Tutti i dettagli del piano, però, saranno resi noti solo a dicembre, al G7 di Bari, che sarà incentrato proprio sulla sicurezza nella ricerca. Poi le misure prenderanno il via a partire dal 2025, per raggiungere la piena operatività nel 2026, dopo un anno di prova e i necessari aggiustamenti.
Bernini ha assicurato che, con questo piano, non si vuole in nessun modo inficiare i rapporti internazionali né colpire alcuno stato in particolare: “non esistono paesi buoni o cattivi“, ha detto, “esistono buone o cattive pratiche“. E tuttavia, è abbastanza chiaro che il pericolo è identificato nella competizione cinese.
A più riprese i giornalisti in sala hanno citato il Dragone, ma nessun riferimento è arrivato dagli organizzatori della conferenza. L’unico esempio di trasmissione di dati a un paese straniero fatto da Mantovano è rimasto senza nomi, ma il fatto che sia stato associato al settore delle biotecnologie è un indizio importante.
Sul sito Formiche.net viene citato un “esperto” che avrebbe suggerito che l’azienda coinvolta nel caso citato da Mantovano sia la BGI Group, con sede a Shenzen. Da quest’anno la società è stata inserita in un elenco del dipartimento della Difesa statunitense come “società militare cinese” che opera negli USA.
Lo scorso maggio cinque europarlamentari scrissero su Euronews che sulle tecnologie genomiche non basta il de-risking dalla Cina, e la BGI veniva citata esplicitamente.
Inoltre, è significativo come i cinque politici provenissero dal Partito popolare europeo, dai Socialisti e democratici, da Renew, dai Verdi e dai Conservatori europei: tutti uniti contro il Dragone.
Nella relazione annuale dell’intelligence presentata a febbraio, l’allora direttore dell’AISI Mario Parente diceva che i cinesi hanno “finalità di acquisire un patrimonio informativo e li porta a rivolgersi anche a circuiti universitari“. Che quindi sia Pechino il soggetto attenzionato tramite questo piano diventa abbastanza scontato.
Il MUR è stato da poco inserito nel Comitato interministeriale per la sicurezza della Repubblica, mentre la mattina della conferenza stampa Crosetto ha accennato al fatto di voler coinvolgere maggiormente le università nell’orizzonte della “guerra ibrida”. Di cui la Bernini ha peraltro confessato di non sapere nemmeno il significato…

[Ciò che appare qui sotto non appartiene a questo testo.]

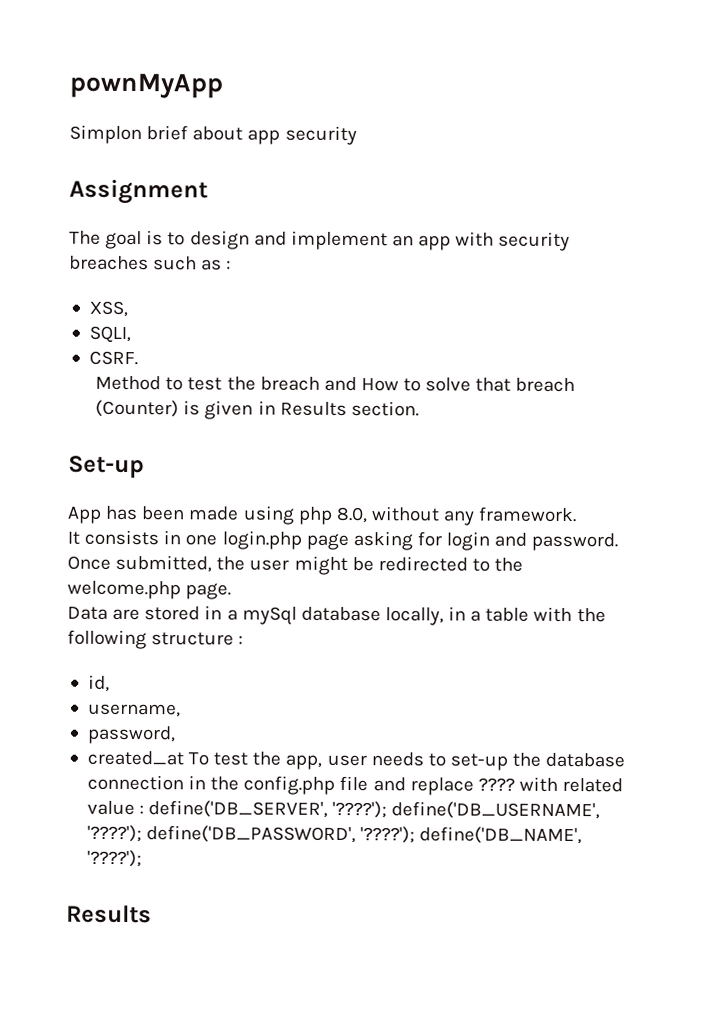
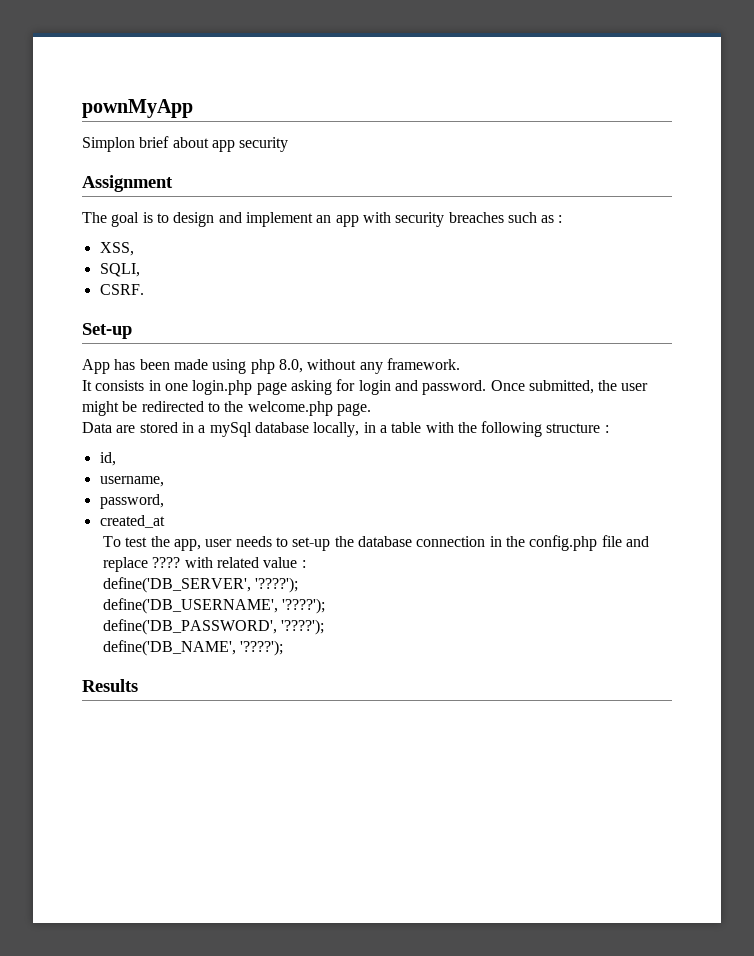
[95,375,576,393] [95,399,419,420] // Method to test the breach and How to solve that breach (Counter) is given in Results section. -> (144, 289) none
(184, 758) none -> (165, 521) //
(145, 810) none -> (306, 564) //
(388, 809) none -> (299, 585) //
(142, 833) none -> (326, 606) //
(416, 835) none -> (325, 627) //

A ottobre, col Documento Programmatico Pluriennale (DPP) per il periodo 2024-2026, il ministero della Difesa ha messo in chiaro che vuole trasformare il Centro Alti Studi della Difesa (CASD) in una “Scuola superiore universitaria ad ordinamento speciale“. L’istituto avrà i suoi dottorati, corsi e master, e grande attenzione sarà data all’intelligence.
Si moltiplicano i segnali della militarizzazione della ricerca universitaria, e della penetrazione degli interessi dell’apparato militare-industriale negli atenei. E soprattutto, della tendenza ormai esplicita a piegare la ricerca agli scopi di scontro tra il blocco euroatlantico e il mondo multipolare.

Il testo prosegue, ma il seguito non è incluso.